BOT Spamming

Hi All, i have a WordPress site with WooCommerce and last few weeks i have had a lot of spam traffic. However the last 24 hours a certain IP in USA tried to create hundreds of fake accounts (i have since blocked that IP via Wordfence and now in Cloudflare. Almost instantly, the tactic has changed and now im seeing constant requests for password recovery but each by a different IP and several countries (this shows in Wordfence/Firewall). I have the Pro Plan version of Cloudflare and updated to the Super Bot Fight Mode and DNS is via Cloudflare to my hosting provider. Should Superbot be helping block these spam attacks that are happening every few seconds? otherwise what kindof of rule could i possibly use? thanks

Is your DNS record proxied? If it is set to “DNS only”, requests aren’t passing through Cloudflare.
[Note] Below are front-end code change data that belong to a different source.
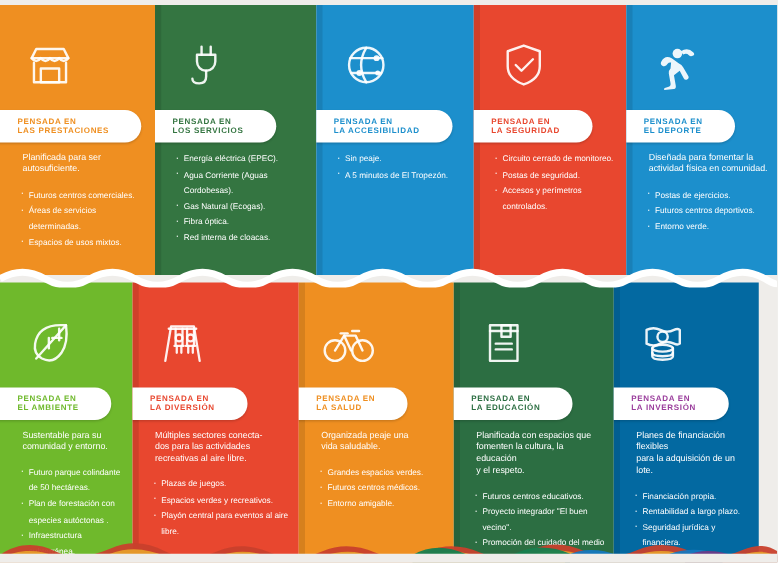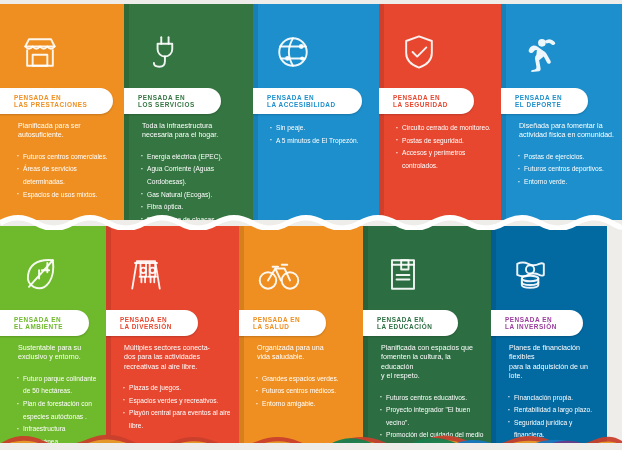--- a/index.html
+++ b/index.html
@@ -171,8 +171,6 @@
 LOS SERVICIOS</div>
         </div>
         <div class="copy">
-          <p class="lead">Toda la infraestructura
-necesaria para el hogar.</p>
           <ul class="bullets">
             <li>Energía eléctrica (EPEC).</li>
             <li>Agua Corriente (Aguas Cordobesas).</li>

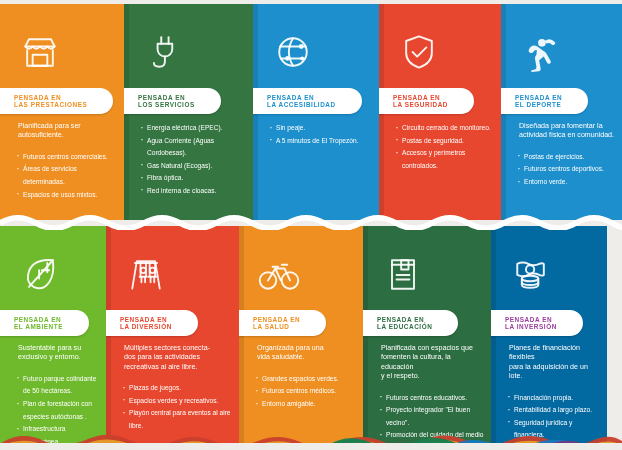--- a/index.html
+++ b/index.html
@@ -262,7 +262,7 @@
         </div>
         <div class="copy">
           <p class="lead">Sustentable para su
-exclusivo y entorno.</p>
+comunidad y entorno.</p>
           <ul class="bullets">
             <li>Futuro parque colindante de 50 hectáreas.</li>
             <li>Plan de forestación con especies autóctonas .</li>

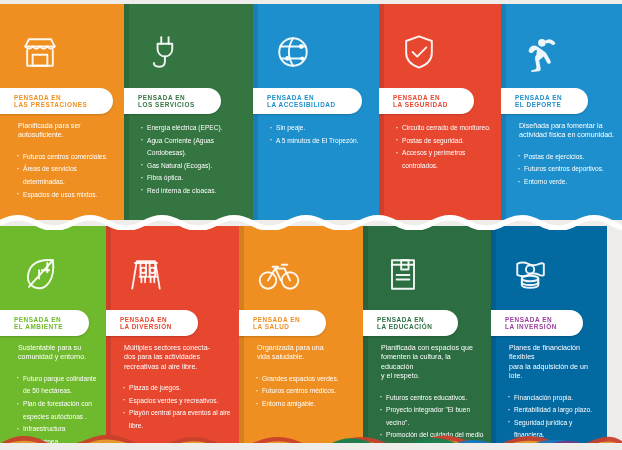--- a/index.html
+++ b/index.html
@@ -320,7 +320,7 @@
 LA SALUD</div>
         </div>
         <div class="copy">
-          <p class="lead">Organizada para una
+          <p class="lead">Organizada peaje una
 vida saludable.</p>
           <ul class="bullets">
             <li>Grandes espacios verdes.</li>

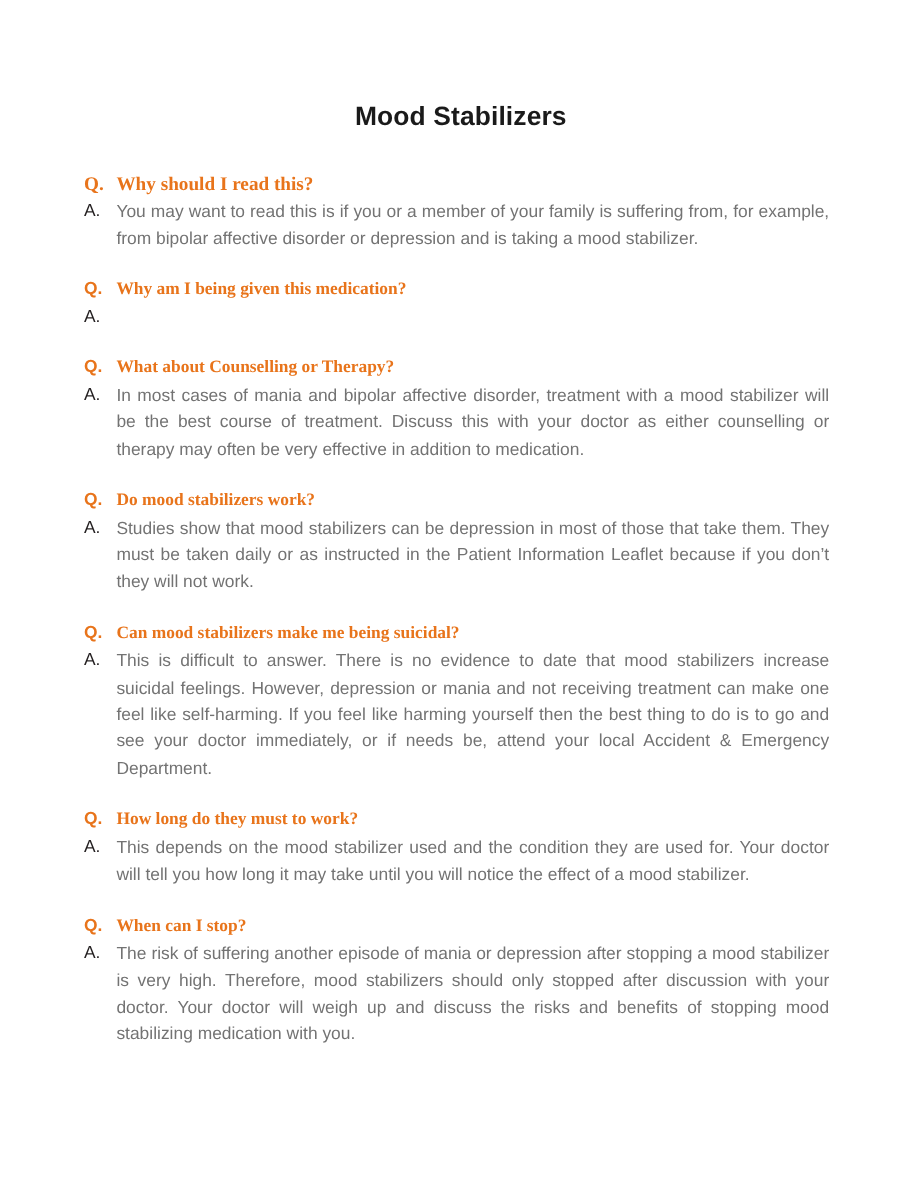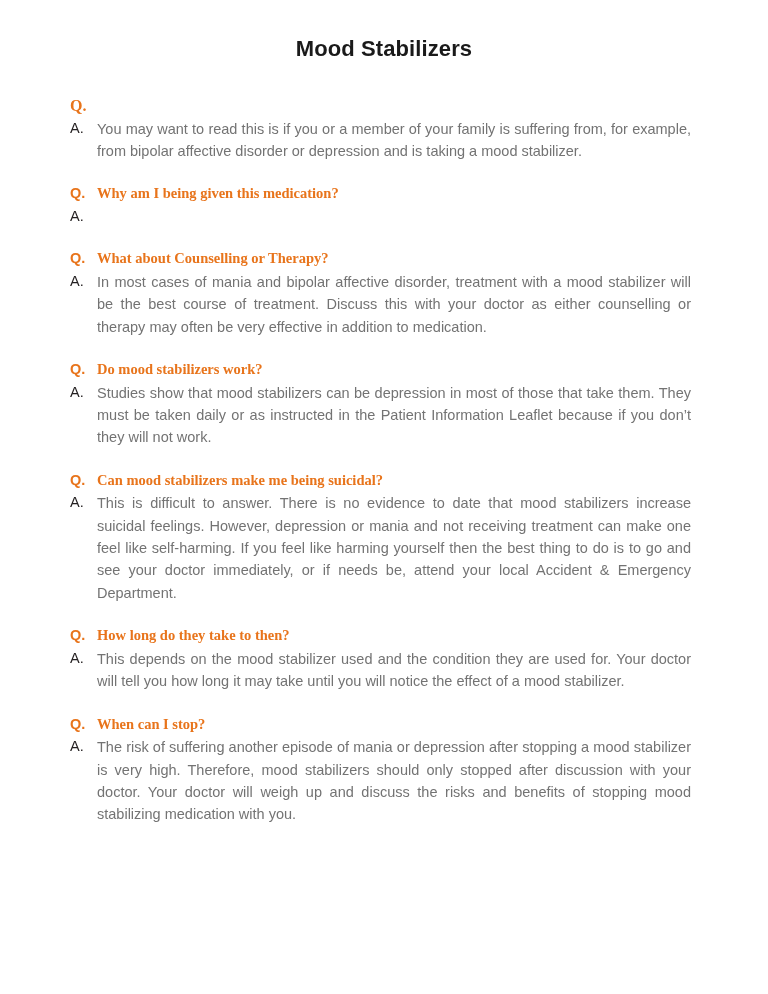--- a/index.html
+++ b/index.html
@@ -33,7 +33,7 @@
     color: #1a1a1a;
     letter-spacing: 0.1px;
     margin: 0;
-    padding-top: 36px;
+    padding-top: 84px;
   }
   .qa-list {
     margin: 0;

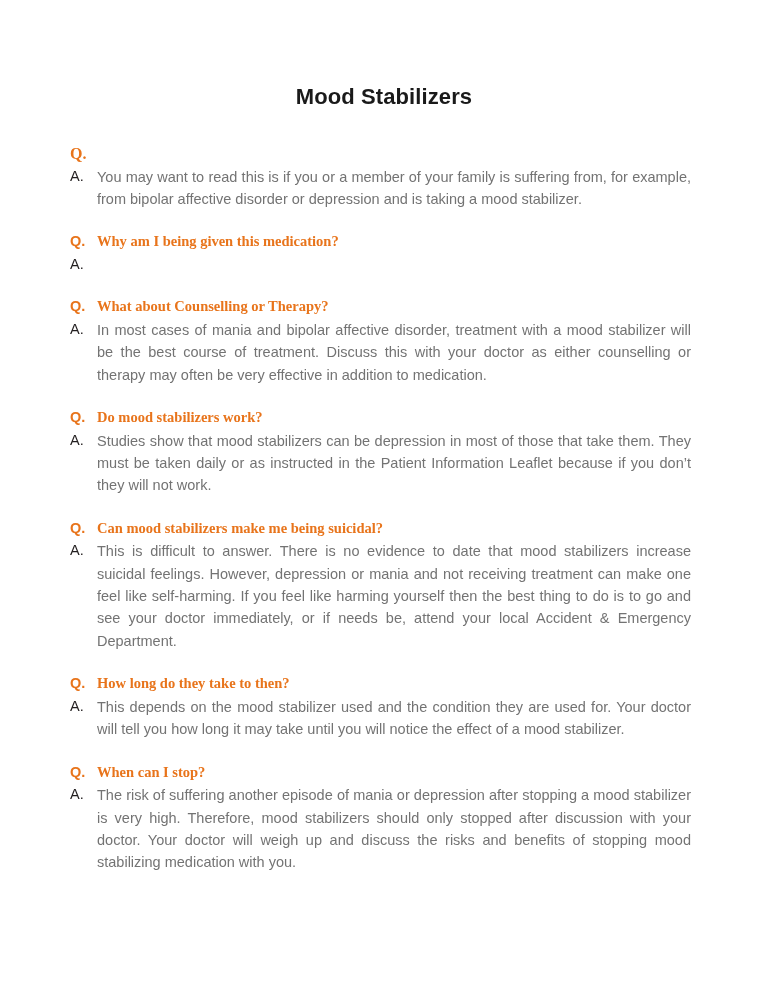--- a/index.html
+++ b/index.html
@@ -106,6 +106,7 @@
     <div class="qa-block">
       <div class="qa-row q-row q-serif">
         <span class="qa-label">Q.</span>
+        <span class="qa-text q-text">Why should I read this?</span>
       </div>
       <div class="qa-row a-row">
         <span class="qa-label">A.</span>

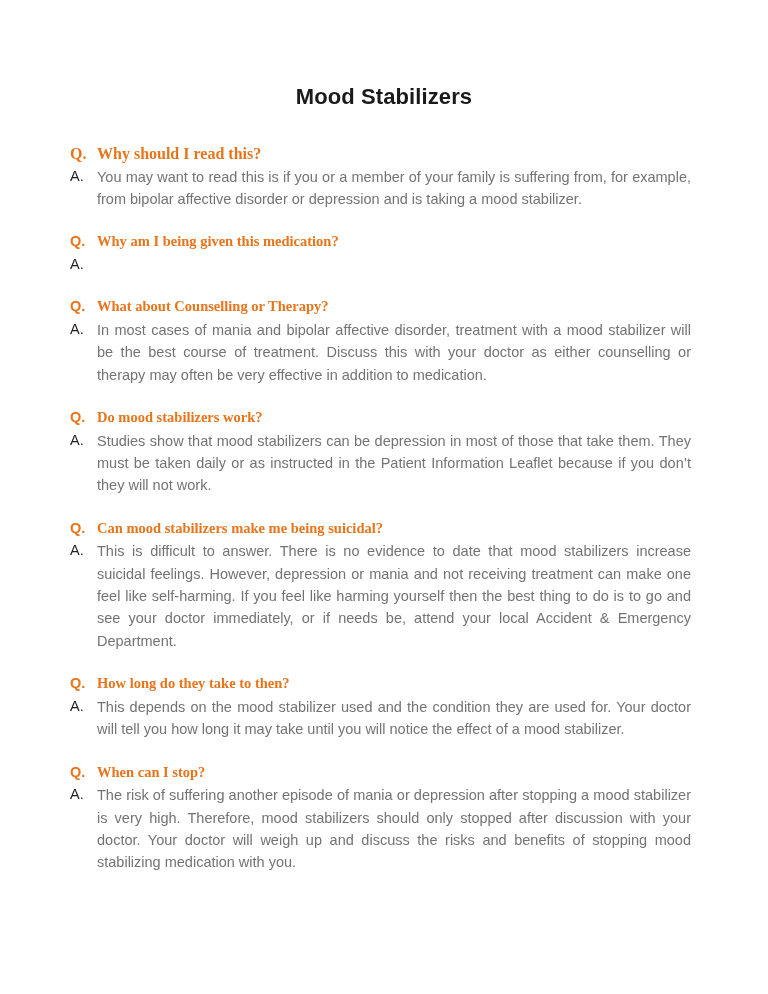--- a/index.html
+++ b/index.html
@@ -160,7 +160,7 @@
     <div class="qa-block">
       <div class="qa-row q-row">
         <span class="qa-label">Q.</span>
-        <span class="qa-text q-text">How long do they take to then?</span>
+        <span class="qa-text q-text">How long do they must to work?</span>
       </div>
       <div class="qa-row a-row">
         <span class="qa-label">A.</span>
Assuming your record is proxied, SBFM should be helping, you can look in your security events log to see…
https://dash.cloudflare.com/?to=/:account/:zone/security/events

The simplest solution to get started is to use the WAF to challenge all requests to pages with forms and logins to filter humans from bots.

2 Likes

Thanks for the reply. DNS is proxied and i am seeing 1 item in the event from this morning for BOT Fight Mode. Im very new to Cloudflare and in WAF i enabled the “Cloudflare Managed Ruleset” to “Manage Challenge”. Was this the simplest solution you was thinking of? Cheers

1 Like

I’d just like to note here that this may be part of a broader attack. Over the last few days, a particular user in our organization has received several hundred of the types of emails that you describe (account creation, followed by password recovery) from WordPress eCommerce sites, some of which are stamped with WooCommerce. They may be trying to leverage vulnerabilities in unpatched WooCommerce plug-ins?

1 Like

Thanks Dan - makes me wonder if it had anything to do with the huge TicketMaster hacking. Blocking the first 24hr wave of the fake user creations by IP was nice and simple and that has stopped now. Seems the best way like SJR suggested which took me a little moment to work out but created a separate rule in WAF and used “URI Full” with my password reset page URL with action of “Managed Challenge” which worked a treat. Again mainly last about 24 hours and only about a 10-20 blocks each day since compared to 10k in one day. I can only assume they were trying to create the accounts to then create fake comments to include dodgy/spam links off to other bad websites.

This topic was automatically closed 2 days after the last reply. New replies are no longer allowed.